INFORMATION:
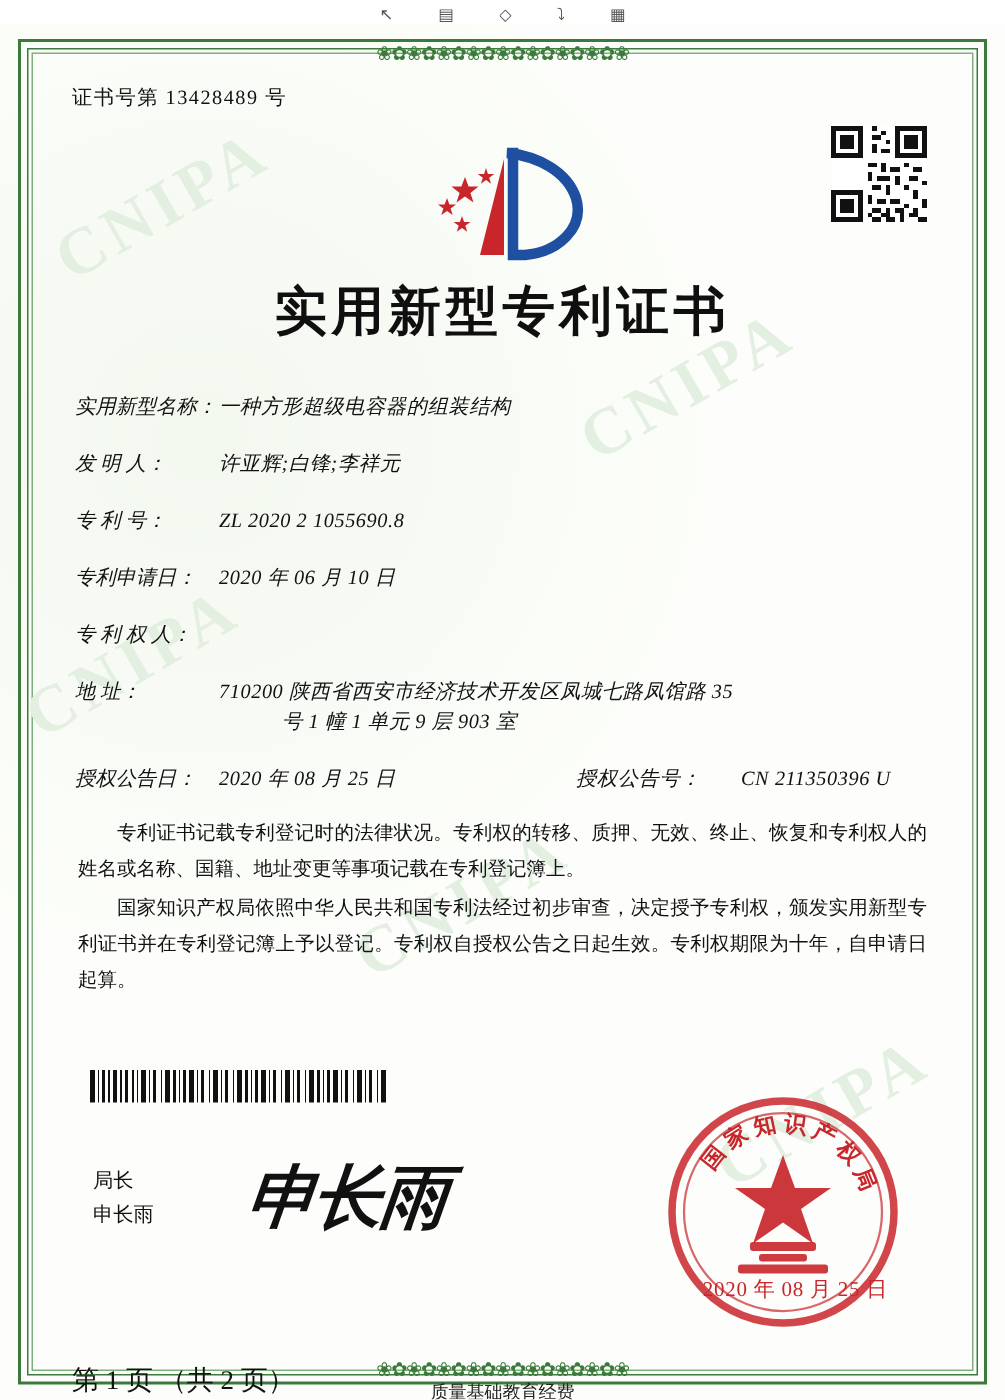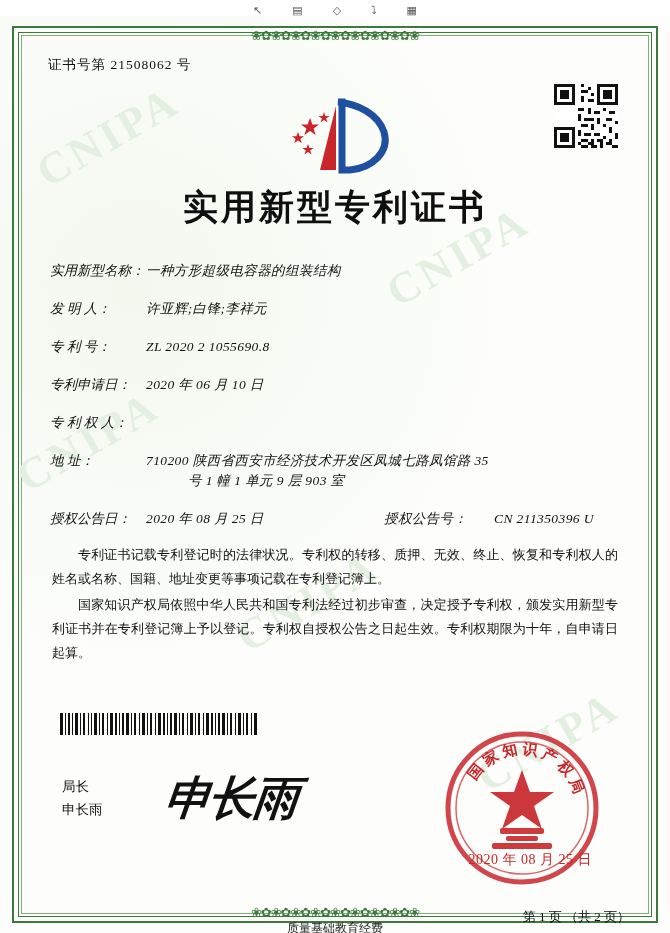--- a/index.html
+++ b/index.html
@@ -298,7 +298,7 @@
 
   <div class="content">
 
-    <div class="cert-no">证书号第 21508062 号</div>
+    <div class="cert-no">证书号第 13428489 号</div>
 
     <div class="qr">
       <svg width="64" height="64" viewBox="0 0 21 21" shape-rendering="crispEdges">

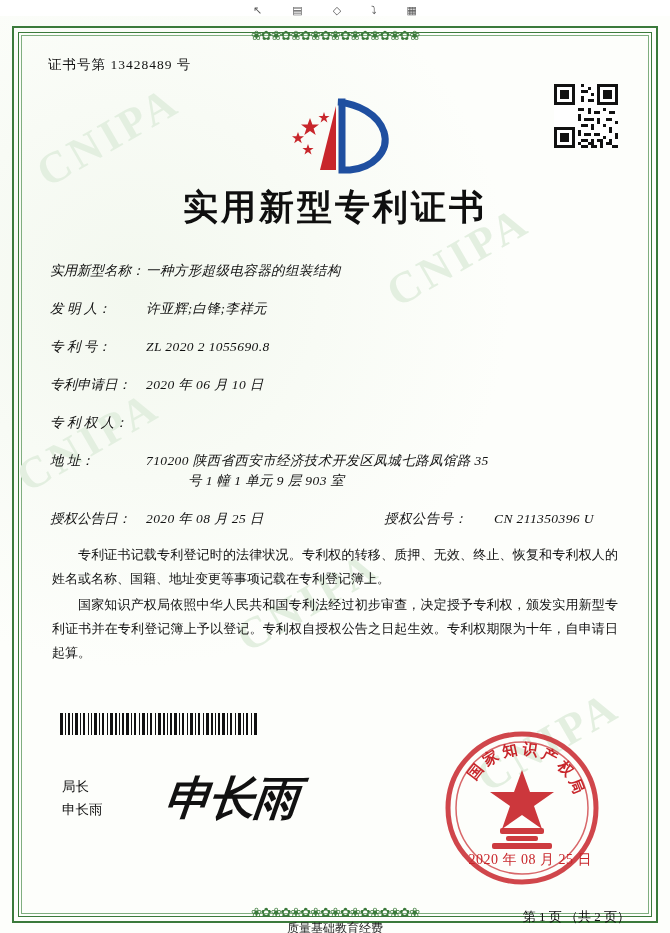--- a/index.html
+++ b/index.html
@@ -246,10 +246,10 @@
   .page-foot {
     position: absolute;
     top: 852px;
-    left: 0;
+    left: 8px;
     width: 590px;
-    text-align: right;
-    font-size: 13px;
+    text-align: left;
+    font-size: 18px;
     color: #111;
   }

WHAT TO WORK ON: Reproduce the data above word for word and omit the images.

ANSWER SECTION:
--- a/index.html
+++ b/index.html
@@ -298,7 +298,7 @@
 
   <div class="content">
 
-    <div class="cert-no">证书号第 21508062 号</div>
+    <div class="cert-no">证书号第 13428489 号</div>
 
     <div class="qr">
       <svg width="64" height="64" viewBox="0 0 21 21" shape-rendering="crispEdges">

--- a/index.html
+++ b/index.html
@@ -246,10 +246,10 @@
   .page-foot {
     position: absolute;
     top: 852px;
-    left: 0;
+    left: 8px;
     width: 590px;
-    text-align: right;
-    font-size: 13px;
+    text-align: left;
+    font-size: 18px;
     color: #111;
   }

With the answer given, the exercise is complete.